Listed entries
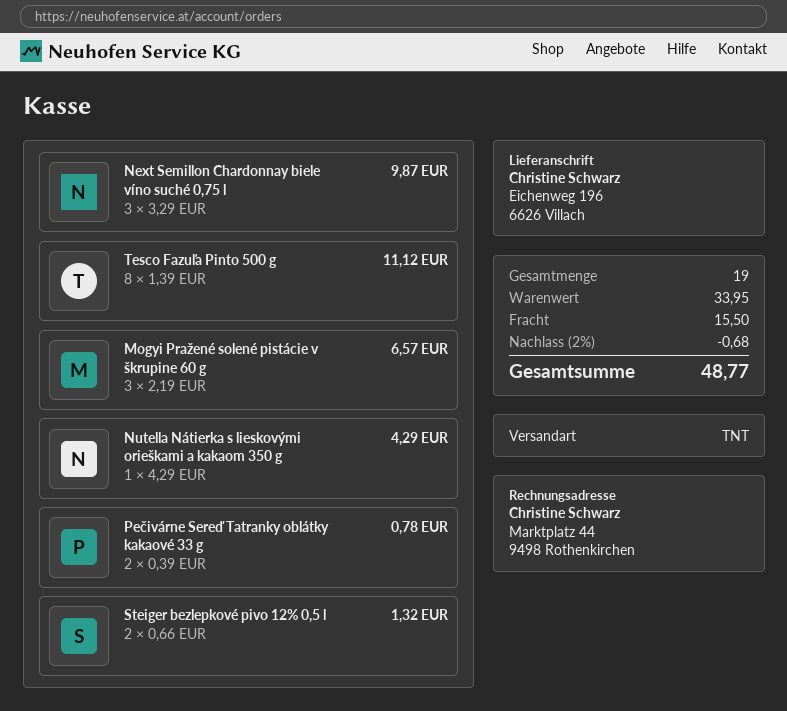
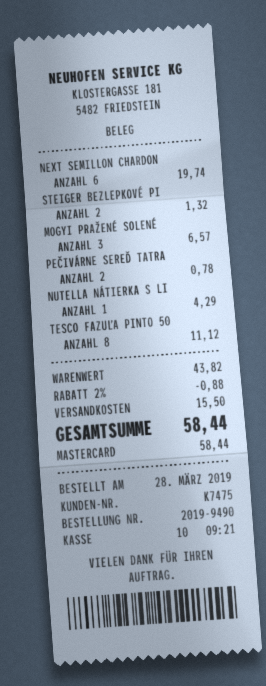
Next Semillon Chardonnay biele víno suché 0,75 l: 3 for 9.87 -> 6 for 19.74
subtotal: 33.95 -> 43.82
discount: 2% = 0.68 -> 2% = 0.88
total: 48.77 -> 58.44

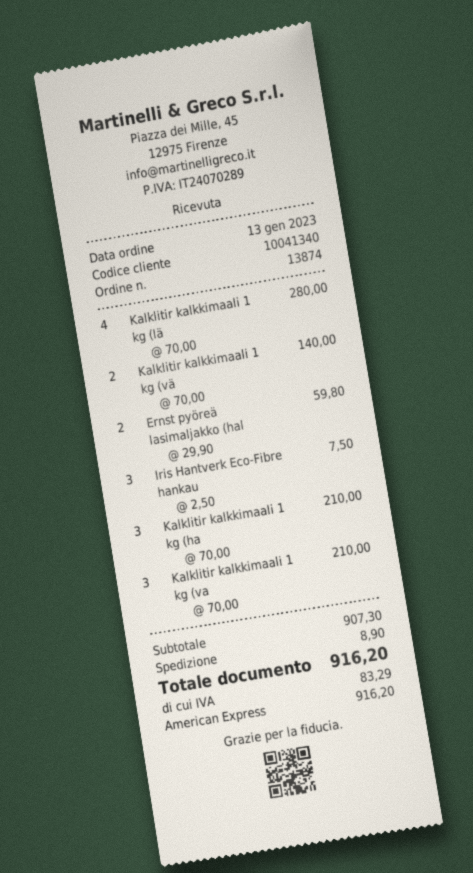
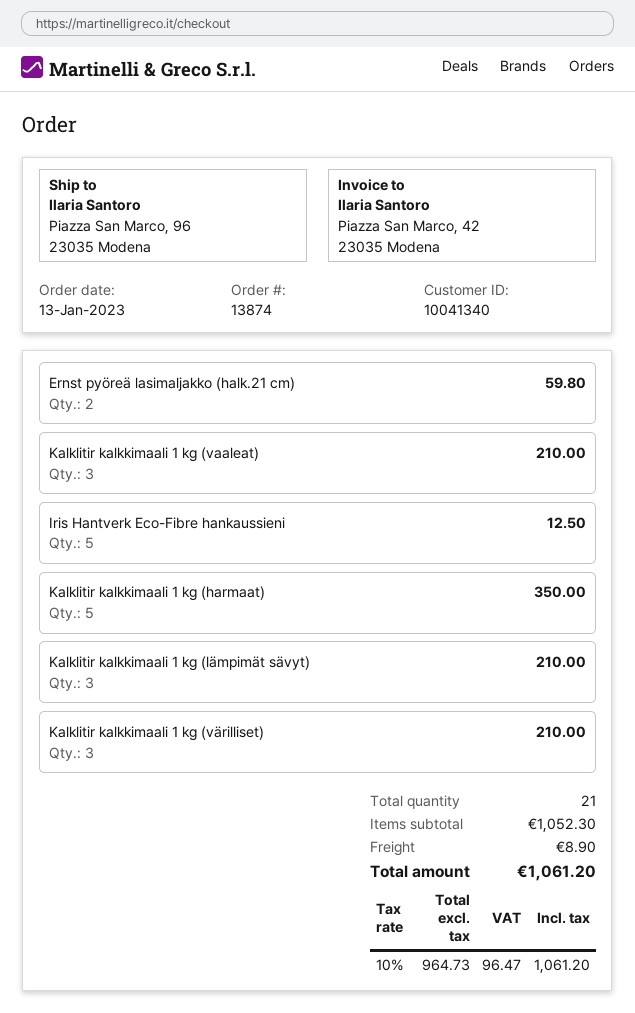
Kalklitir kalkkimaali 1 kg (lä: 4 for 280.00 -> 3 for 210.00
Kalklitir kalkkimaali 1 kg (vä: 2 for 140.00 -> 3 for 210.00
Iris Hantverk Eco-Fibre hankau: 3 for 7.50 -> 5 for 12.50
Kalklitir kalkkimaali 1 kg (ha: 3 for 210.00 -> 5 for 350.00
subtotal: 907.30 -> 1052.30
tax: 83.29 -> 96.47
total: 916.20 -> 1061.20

Exercise
What is needed is an exact copy of every record above, minus the images.

Solution for this problem
Next Semillon Chardonnay biele víno suché 0,75 l: 3 for 9.87 -> 6 for 19.74
subtotal: 33.95 -> 43.82
discount: 2% = 0.68 -> 2% = 0.88
total: 48.77 -> 58.44

Kalklitir kalkkimaali 1 kg (lä: 4 for 280.00 -> 3 for 210.00
Kalklitir kalkkimaali 1 kg (vä: 2 for 140.00 -> 3 for 210.00
Iris Hantverk Eco-Fibre hankau: 3 for 7.50 -> 5 for 12.50
Kalklitir kalkkimaali 1 kg (ha: 3 for 210.00 -> 5 for 350.00
subtotal: 907.30 -> 1052.30
tax: 83.29 -> 96.47
total: 916.20 -> 1061.20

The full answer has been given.